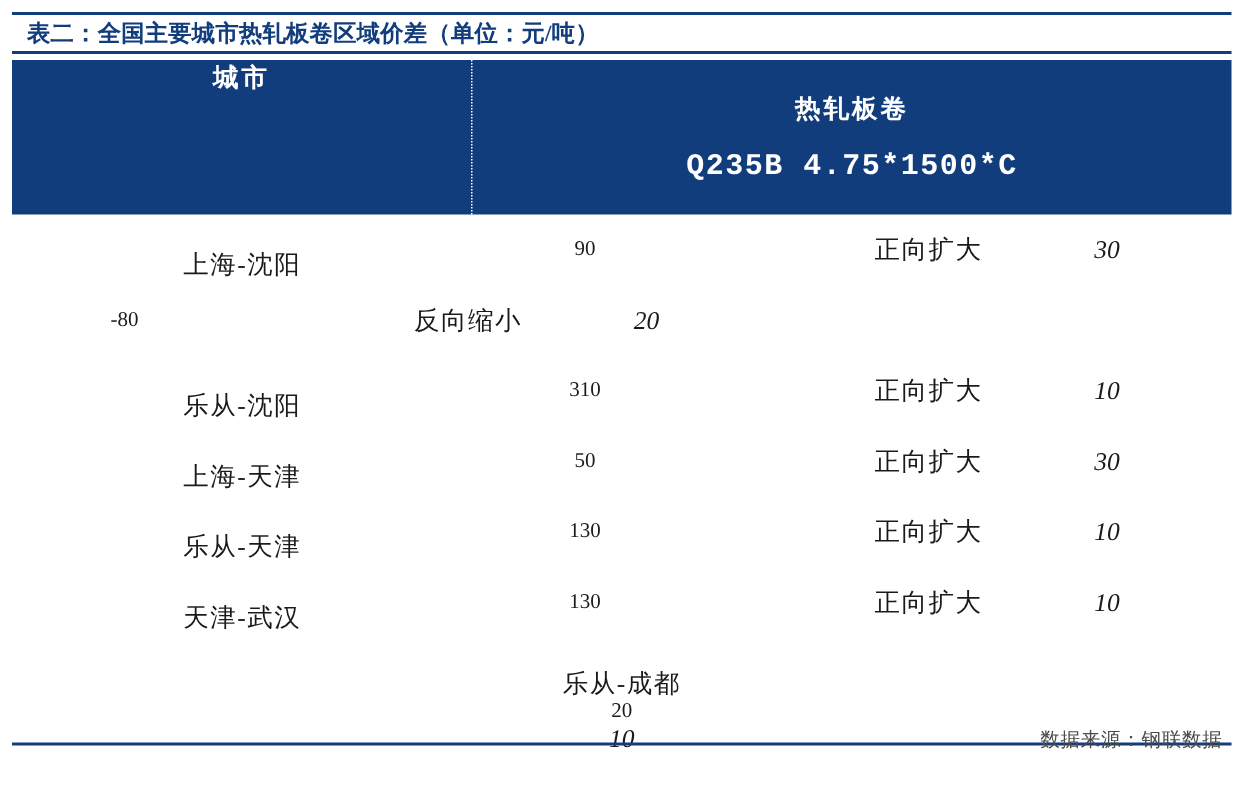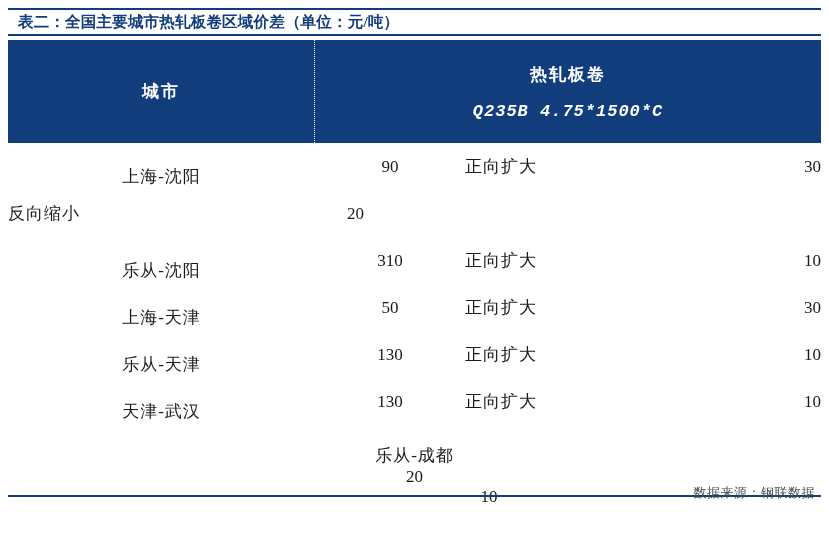--- a/index.html
+++ b/index.html
@@ -63,7 +63,6 @@
   .head-city {
     width: 307px;
     display: flex;
-    align-items: center;
     justify-content: center;
     box-sizing: border-box;
     border-right: 1px dotted #ffffff;

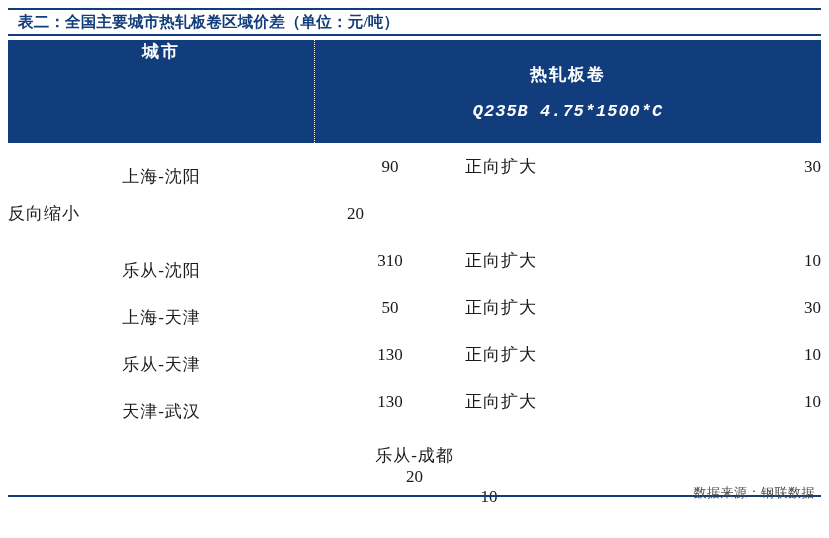--- a/index.html
+++ b/index.html
@@ -86,11 +86,10 @@
     letter-spacing: 2px;
   }
   .head-prod-line2 {
-    font-size: 17px;
+    font-size: 20px;
     font-weight: bold;
     letter-spacing: 1px;
     font-family: "Liberation Mono", monospace;
-    font-style: italic;
   }
 
   

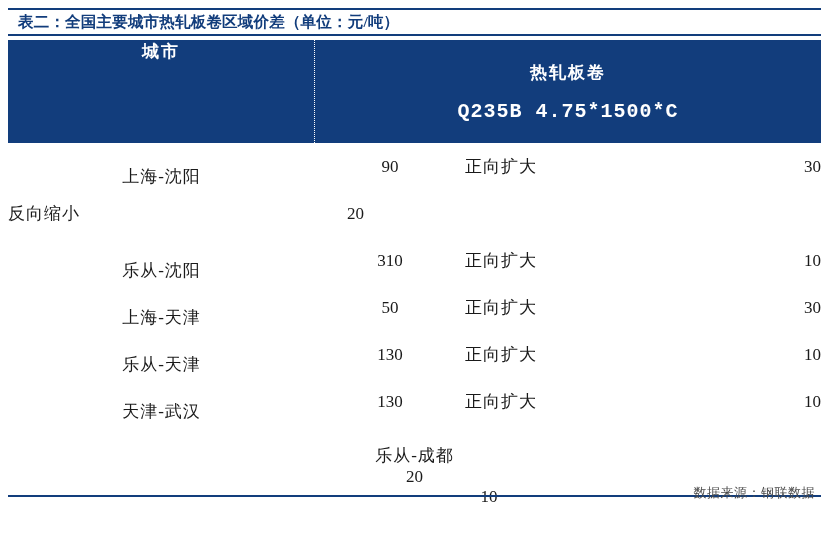--- a/index.html
+++ b/index.html
@@ -116,7 +116,7 @@
   .cell-price {
     width: 150px;
     text-align: center;
-    font-size: 17px;
+    font-size: 14px;
   }
   .cell-trend {
     width: 190px;

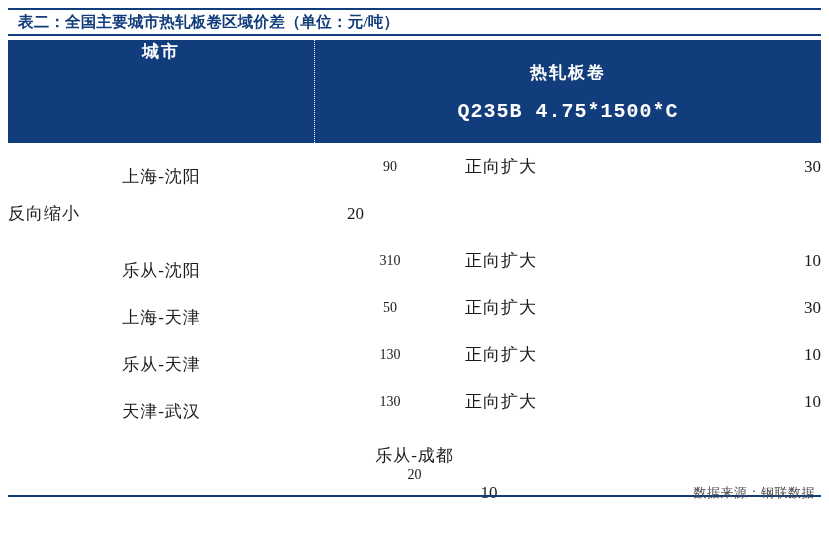--- a/index.html
+++ b/index.html
@@ -120,7 +120,7 @@
   }
   .cell-trend {
     width: 190px;
-    text-align: left;
+    text-align: right;
     font-size: 17px;
     letter-spacing: 1px;
   }

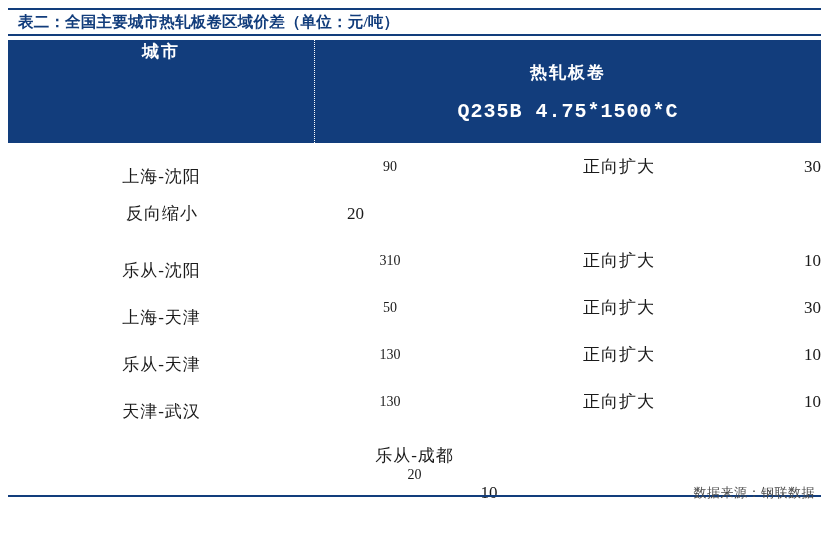--- a/index.html
+++ b/index.html
@@ -126,8 +126,9 @@
   }
   .cell-change {
     width: 166px;
-    text-align: right;
-    font-size: 17px;
+    text-align: center;
+    font-size: 17px;
+    font-style: italic;
   }
 
   

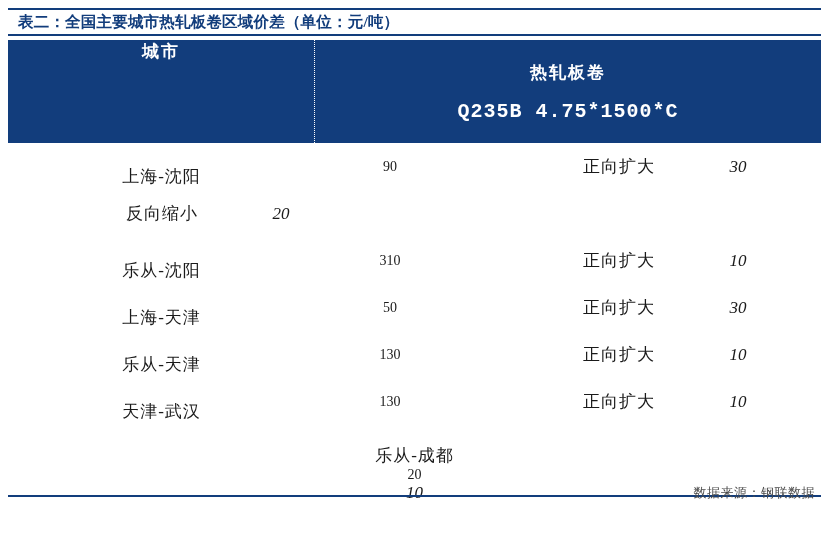--- a/index.html
+++ b/index.html
@@ -180,6 +180,7 @@
       </div>
 
       <div class="row">
+        <div class="cell-price">-80</div>
         <div class="cell-trend">反向缩小</div>
         <div class="cell-change">20</div>
       </div>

TO DO ▸ Restate every line above exactly, omitting images.

TASK RESULT ▸
--- a/index.html
+++ b/index.html
@@ -63,7 +63,6 @@
   .head-city {
     width: 307px;
     display: flex;
-    align-items: center;
     justify-content: center;
     box-sizing: border-box;
     border-right: 1px dotted #ffffff;

--- a/index.html
+++ b/index.html
@@ -86,11 +86,10 @@
     letter-spacing: 2px;
   }
   .head-prod-line2 {
-    font-size: 17px;
+    font-size: 20px;
     font-weight: bold;
     letter-spacing: 1px;
     font-family: "Liberation Mono", monospace;
-    font-style: italic;
   }
 
   

--- a/index.html
+++ b/index.html
@@ -116,7 +116,7 @@
   .cell-price {
     width: 150px;
     text-align: center;
-    font-size: 17px;
+    font-size: 14px;
   }
   .cell-trend {
     width: 190px;

--- a/index.html
+++ b/index.html
@@ -120,7 +120,7 @@
   }
   .cell-trend {
     width: 190px;
-    text-align: left;
+    text-align: right;
     font-size: 17px;
     letter-spacing: 1px;
   }

--- a/index.html
+++ b/index.html
@@ -126,8 +126,9 @@
   }
   .cell-change {
     width: 166px;
-    text-align: right;
-    font-size: 17px;
+    text-align: center;
+    font-size: 17px;
+    font-style: italic;
   }
 
   

--- a/index.html
+++ b/index.html
@@ -180,6 +180,7 @@
       </div>
 
       <div class="row">
+        <div class="cell-price">-80</div>
         <div class="cell-trend">反向缩小</div>
         <div class="cell-change">20</div>
       </div>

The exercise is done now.